The second season of Cheers, an American situation comedy television series, originally aired on NBC in the United States between September 29, 1983, and May 10, 1984, with 22 episodes. The show was created by director James Burrows and writers Glen and Les Charles and was produced by Charles Burrows Charles Productions in association with Paramount Television. The second season has been released on DVD as a four-disc set.

The show won Emmy Awards, including one for Outstanding Comedy Series, in 1983 and 1984. Critical reception was mostly positive, with negative commentary about the extended romance between Sam and Diane.

Background
During season one (1982–1983), the show's Nielsen ratings were very low, despite strong, positive reviews. Nonetheless, NBC renewed the show for another season, which was announced on March 13, 1983. In mid-1983, reruns improved the show's ratings, which rose into the top 20 for most episodes. Four days before the second season premiered, the show won five Emmy Awards out of thirteen nominations, including an Outstanding Comedy Series of 1982–83. Meanwhile, Taxi and Fame, two shows that were originally part of NBC's 1982–83 Thursday night lineup, struggled with low ratings. Taxi was moved from Thursday to Saturday, and Fame was moved into first-run syndication. As announced in May 1983, the Fall 1983 Thursday lineup consisted of, in order of time sequence starting at 8 pm (Eastern) / 7 pm (Central), Gimme a Break!, Mama's Family, We Got It Made, Cheers and Hill Street Blues. In December, We Got It Made was on hiatus and later moved to Saturdays, Buffalo Bill took over the 9:30 pm time slot, and Cheers was shown at 9 pm.

Cast and characters
 Sam Malone (Ted Danson)—a bartender, bar owner, recovering alcoholic, and ex-baseball player.
 Diane Chambers (Shelley Long)—a college student and waitress. She is often pretentious, annoys customers with her lengthy speeches, and becomes the butt of their jokes.
 Ernie "Coach" Pantusso (Nicholas Colasanto)—an aging bartender and retired baseball coach. Coach is vulnerable to other people's exploits, and is a father figureespecially to Sam and Diane. Although he lacks intelligence, he reveals a glimmer of deep wit.
 Carla Tortelli (Rhea Perlman)—a brassy, divorced waitress. She gives birth to a baby girl and watches her disloyal ex-husband Nick (Dan Hedaya)unseen in the first seasonmarry Loretta, an unintelligent blonde.
 Cliff Clavin (John Ratzenberger)—a mailman. During this season it is revealed that he is Norm's best friend. Cliff constantly makes misleading and trivial references, which others find annoying and excessive. In the first season, Ratzenberger was often credited as a guest star, but he appears in the opening credits of the main cast in this season and thereafter.
 Norm Peterson (George Wendt)—semi-unemployed accountant who during this season separates from, then reconciles with, his wife, Vera.

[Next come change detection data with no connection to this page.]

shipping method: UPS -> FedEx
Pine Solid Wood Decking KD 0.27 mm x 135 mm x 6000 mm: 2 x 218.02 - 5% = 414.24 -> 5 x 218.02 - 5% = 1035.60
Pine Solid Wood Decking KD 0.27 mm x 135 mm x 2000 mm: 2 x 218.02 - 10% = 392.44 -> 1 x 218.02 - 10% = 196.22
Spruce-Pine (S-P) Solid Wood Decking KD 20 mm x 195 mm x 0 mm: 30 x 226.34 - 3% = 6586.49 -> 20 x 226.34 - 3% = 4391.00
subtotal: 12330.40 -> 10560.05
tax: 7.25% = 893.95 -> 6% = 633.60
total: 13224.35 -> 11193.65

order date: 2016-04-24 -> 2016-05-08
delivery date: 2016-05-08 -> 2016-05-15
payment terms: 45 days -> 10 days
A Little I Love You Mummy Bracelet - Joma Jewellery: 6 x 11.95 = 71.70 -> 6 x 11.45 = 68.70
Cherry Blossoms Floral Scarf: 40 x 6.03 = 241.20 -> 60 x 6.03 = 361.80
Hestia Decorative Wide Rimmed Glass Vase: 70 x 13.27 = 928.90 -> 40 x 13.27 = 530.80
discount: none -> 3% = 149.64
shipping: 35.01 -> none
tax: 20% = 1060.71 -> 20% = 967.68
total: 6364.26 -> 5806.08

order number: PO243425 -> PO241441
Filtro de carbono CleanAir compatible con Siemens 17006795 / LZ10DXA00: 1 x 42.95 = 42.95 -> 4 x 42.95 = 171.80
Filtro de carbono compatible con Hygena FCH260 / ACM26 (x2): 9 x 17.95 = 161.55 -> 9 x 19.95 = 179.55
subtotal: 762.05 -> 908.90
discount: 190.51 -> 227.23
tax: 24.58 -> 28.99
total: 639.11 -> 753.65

Sam and Diane finally pair up, but their relationship is dysfunctional and has problems. They have fulfilling casual sex but seem to have little else in common. They constantly compete with each other, argue, break up, and make up again until they end their on-again, off-again relationship at the end of the season.

Episodes

Original air dates of following episodes are not actual premiere dates for some television stations of the United States, like KTUU-TV from Anchorage, Alaska. In those areas, episodes may have been broadcast at later dates.

Ratings 
The second season of Cheers was scheduled against CBS's Simon & Simon and various ABC programs, including the short-lived sitcom It's Not Easy and short-lived medical drama Trauma Center. The season scored an average rating of 17.6 and achieved a 27% audience share in its first seven weeks. At the end of the season, Cheers finished in 35th place in the Nielsen ratings.

Reception 
This season was reviewed at the time of its first broadcast on NBC. According to April 26, 1984, survey from The Philadelphia Inquirer (polled by almost 5,000 people) and an April 1984 survey from The Cincinnati Enquirer, Cheers was one of the top ten favorite programs. David Bianculli from Knight Ridder news agency praised it as "the best comedy on TV". Ron Miller and Steve Sonsky from the same news agency gave the same praise. Sonsky said the show was hilarious, unrealistic, absurd, superbly crafted and " ... its just the way comedy should be: comic exaggeration built on a grain of truth you can identify with".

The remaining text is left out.